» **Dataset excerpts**
________________
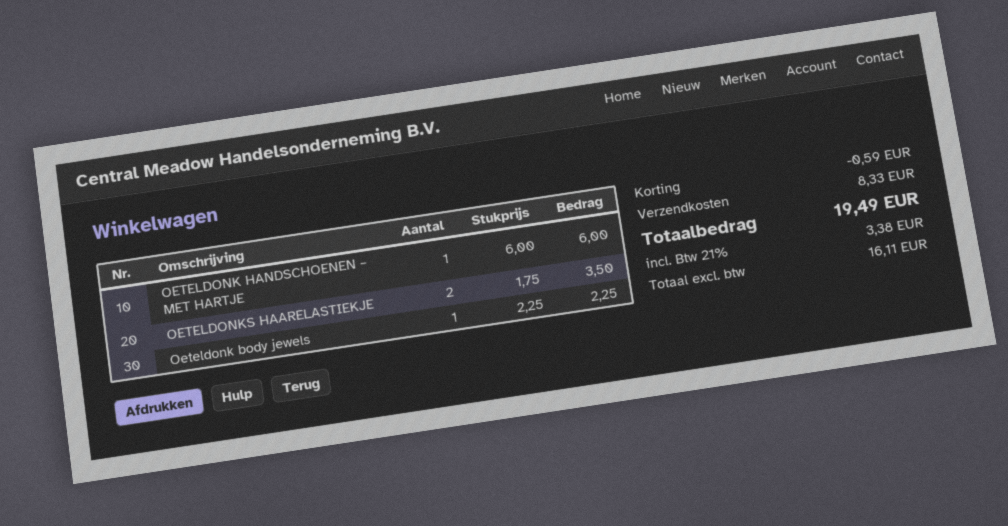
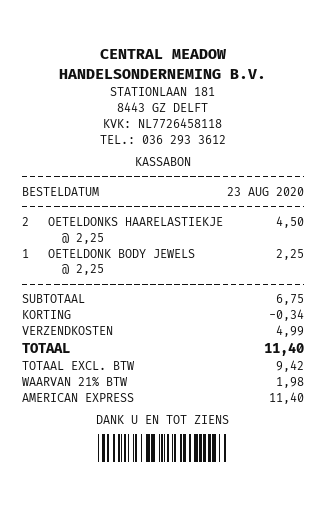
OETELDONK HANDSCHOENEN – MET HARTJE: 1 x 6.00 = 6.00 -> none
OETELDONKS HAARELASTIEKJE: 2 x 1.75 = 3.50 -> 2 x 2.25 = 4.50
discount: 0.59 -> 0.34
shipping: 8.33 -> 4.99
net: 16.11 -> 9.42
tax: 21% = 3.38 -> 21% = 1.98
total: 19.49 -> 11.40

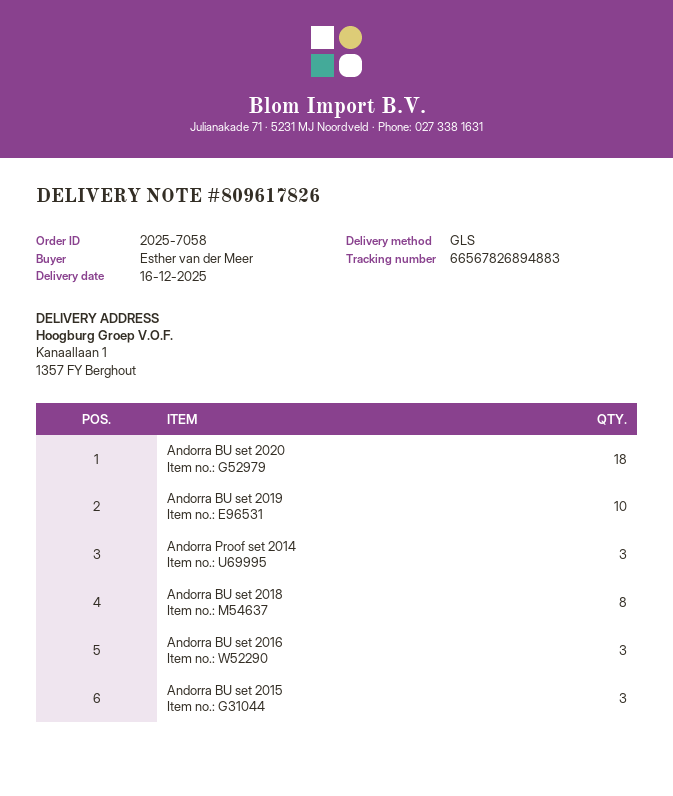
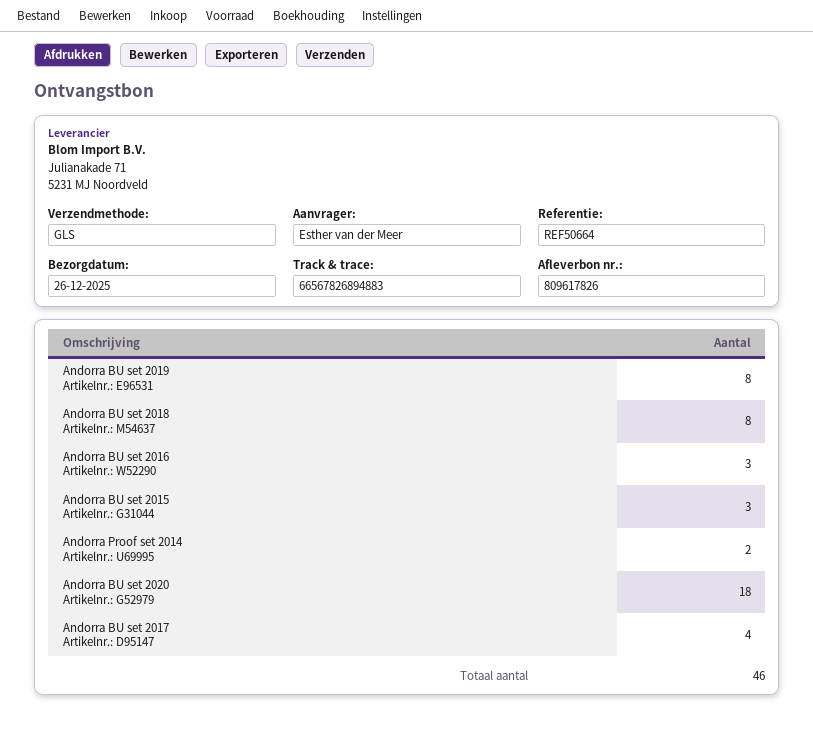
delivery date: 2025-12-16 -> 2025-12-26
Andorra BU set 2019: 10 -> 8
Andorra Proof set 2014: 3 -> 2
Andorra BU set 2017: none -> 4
________________
» **WHAT THE TASK REQUIRES**
Search the entries for the line holding "Andorra Proof set 2014: 3 -> 2". Return that line and the ones after it through the last, exactly.

» **PROBLEM SOLUTION**
Andorra Proof set 2014: 3 -> 2
Andorra BU set 2017: none -> 4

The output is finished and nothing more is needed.